El sucesor de Gorbachov, Borís Yeltsin (1931-2007), participó activamente en esa desintegración. Moscú reconoció la soberanía e integridad territorial de los nuevos Estados, antiguas repúblicas soviéticas. Es cierto que las condiciones internas de Rusia, así como las de la URSS en su conjunto, empujaron a Yeltsin a aceptar una serie de acuerdos que no servían a los intereses nacionales de Rusia a largo plazo. Además, Yeltsin estuvo motivado por su empeño en eliminar de la escena política a su rival político, Mijaíl Gorbachov. El orden liberal internacional es la consecuencia directa del colapso de la URSS y del final de la Guerra Fría, y el Kremlin lo percibe como muy perjudicial para Rusia, porque Moscú ha pasado de tener un papel clave junto con Estados Unidos en la arquitectura de la seguridad europea a quedarse en la periferia, reducido a una potencia regional.

En contraste con las tesis que, desde la invasión rusa de Ucrania, intentan explicar la reimperialización en marcha y el revisionismo ruso recurriendo a explicaciones en clave exclusivamente ideológica, o mediante una “putinología” u otras analogías históricas superficiales, este libro sostiene que el legado imperial zarista y comunista es lo que impulsa las ambiciones geopolíticas y la conducta internacional de Rusia, así como la deriva autoritaria de su gobernanza. El Kremlin apela a la era imperial como marco de referencia y fuente de inspiración para fundar una nueva legitimidad política interna y externa, y de esta manera justificar su presencia en territorios que fueron parte del Imperio zarista y/o de la URSS.

La elección de Vladímir Putin como sucesor, por parte de Yeltsin, en 1999 fue un tácito reconocimiento del fracaso en la transición democrática en Rusia. Su llegada al poder significó que había que afrontar la crisis económica y política en Rusia. Las respuestas de Putin a estas crisis fueron la revisión de la estructura política y territorial de la Rusia postsoviética, de la identidad nacional rusa, de los acuerdos con las ex repúblicas soviéticas y del orden liberal internacional. Estas cuatro respuestas revisionistas están entrelazadas, pero también pueden considerarse independientemente. Su interrelación, como se ha demostrado en la guerra en Ucrania, representa un serio problema para el orden liberal internacional.

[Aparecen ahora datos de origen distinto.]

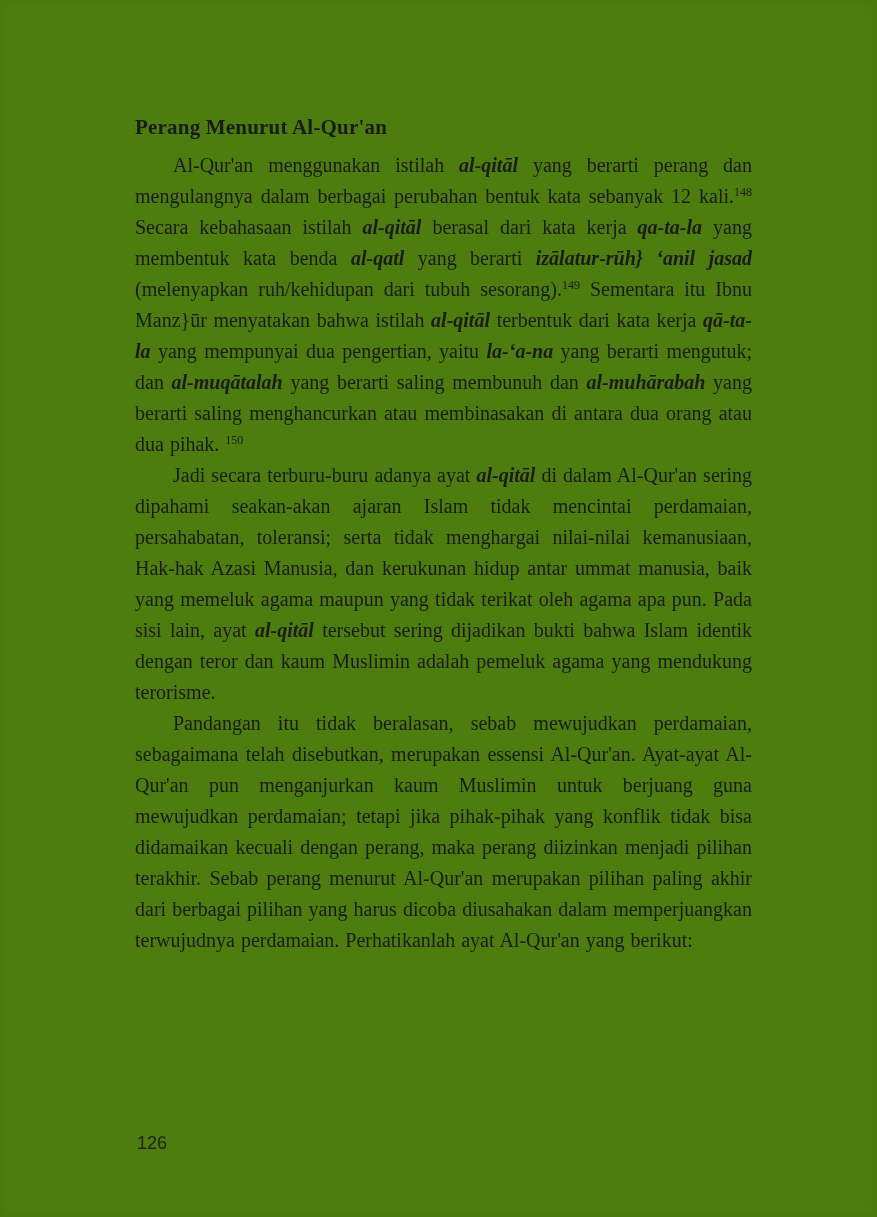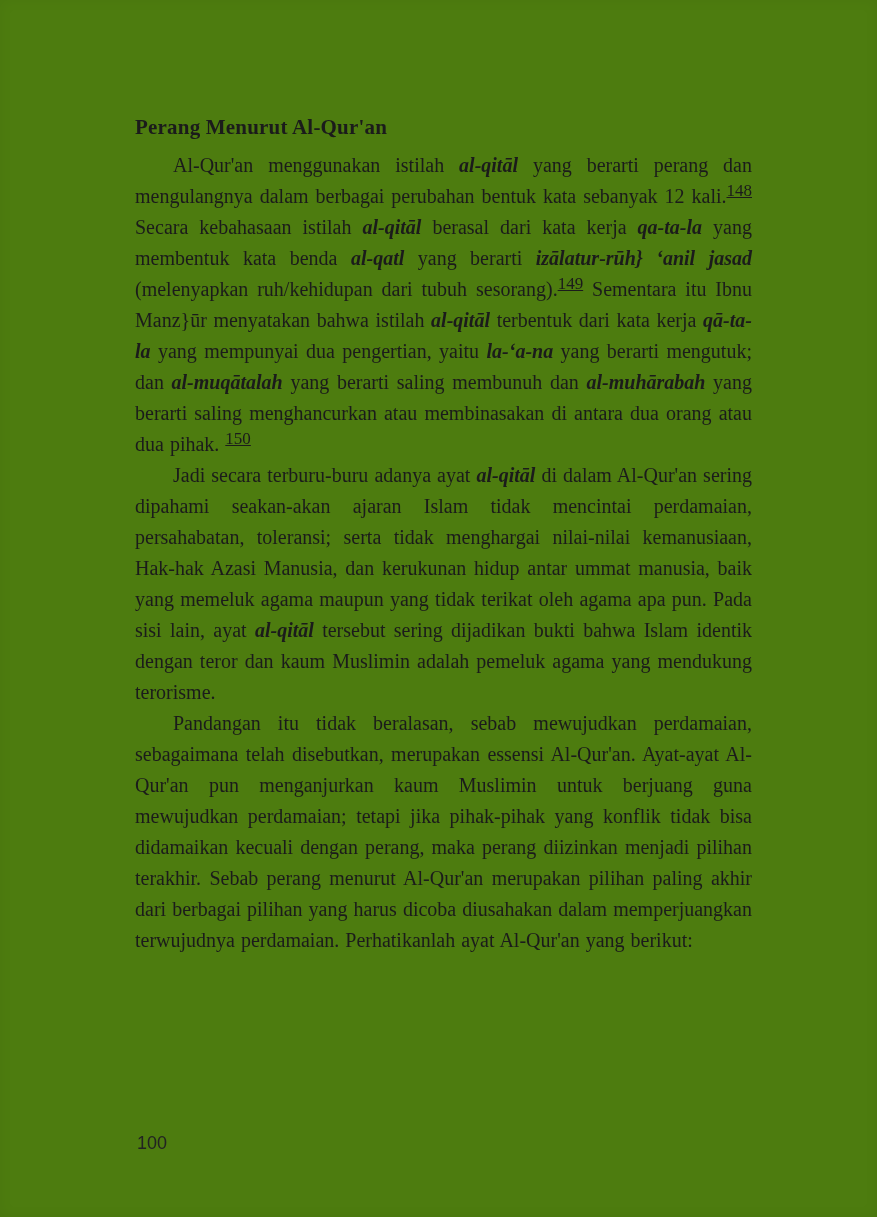"148" .body-text sup { font-size: 17px -> 12px; text-decoration: underline -> none }
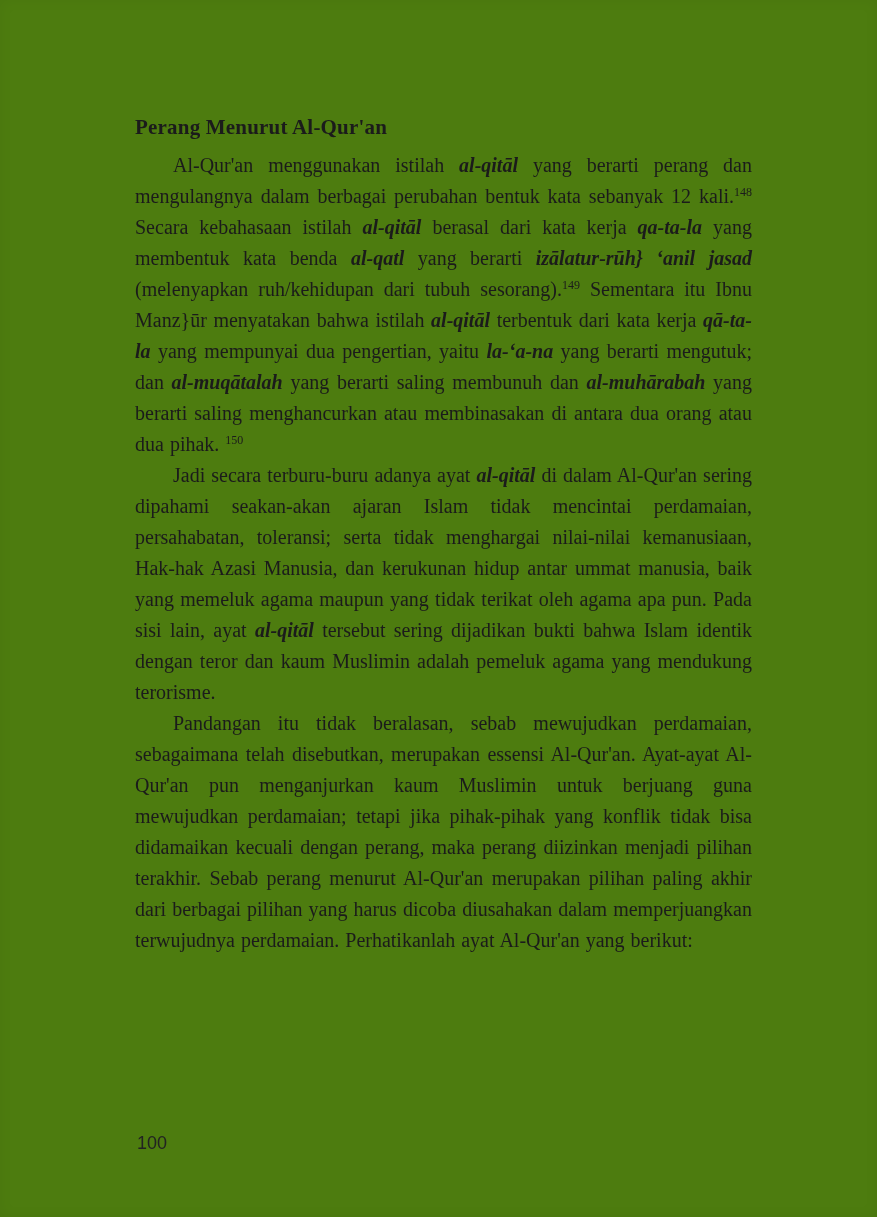"100" div.folio { text: 100 -> 126 }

Como afirma el historiador británico Geoffrey Hosking, a diferencia del Reino Unido o de Francia, que poseyeron sendos imperios coloniales, Rusia ha sido en sí misma un imperio. El Reino Unido y Francia se convirtieron en Estados-nación cuando perdieron sus imperios. Rusia no lo logró al desaparecer la URSS. Ya en 1994, en plena euforia del “fin de la Historia”, Henry Kissinger observó que Rusia representaba una amenaza potencial para Occidente, porque posiblemente comenzaría un proceso de “reimperialización” para preservar sus zonas de influencia en el espacio postsoviético. En 2008 Moscú invadió la ex república soviética de Georgia, para “proteger a los compatriotas” –la población rusa en las regiones de Abjasia y Osetia del Sur–, en marzo de 2014 se anexionó Crimea y comenzó la guerra en el sureste de Ucrania, en la región de Donbás, y en febrero de 2022 intentó apoderarse de todo el territorio ucraniano.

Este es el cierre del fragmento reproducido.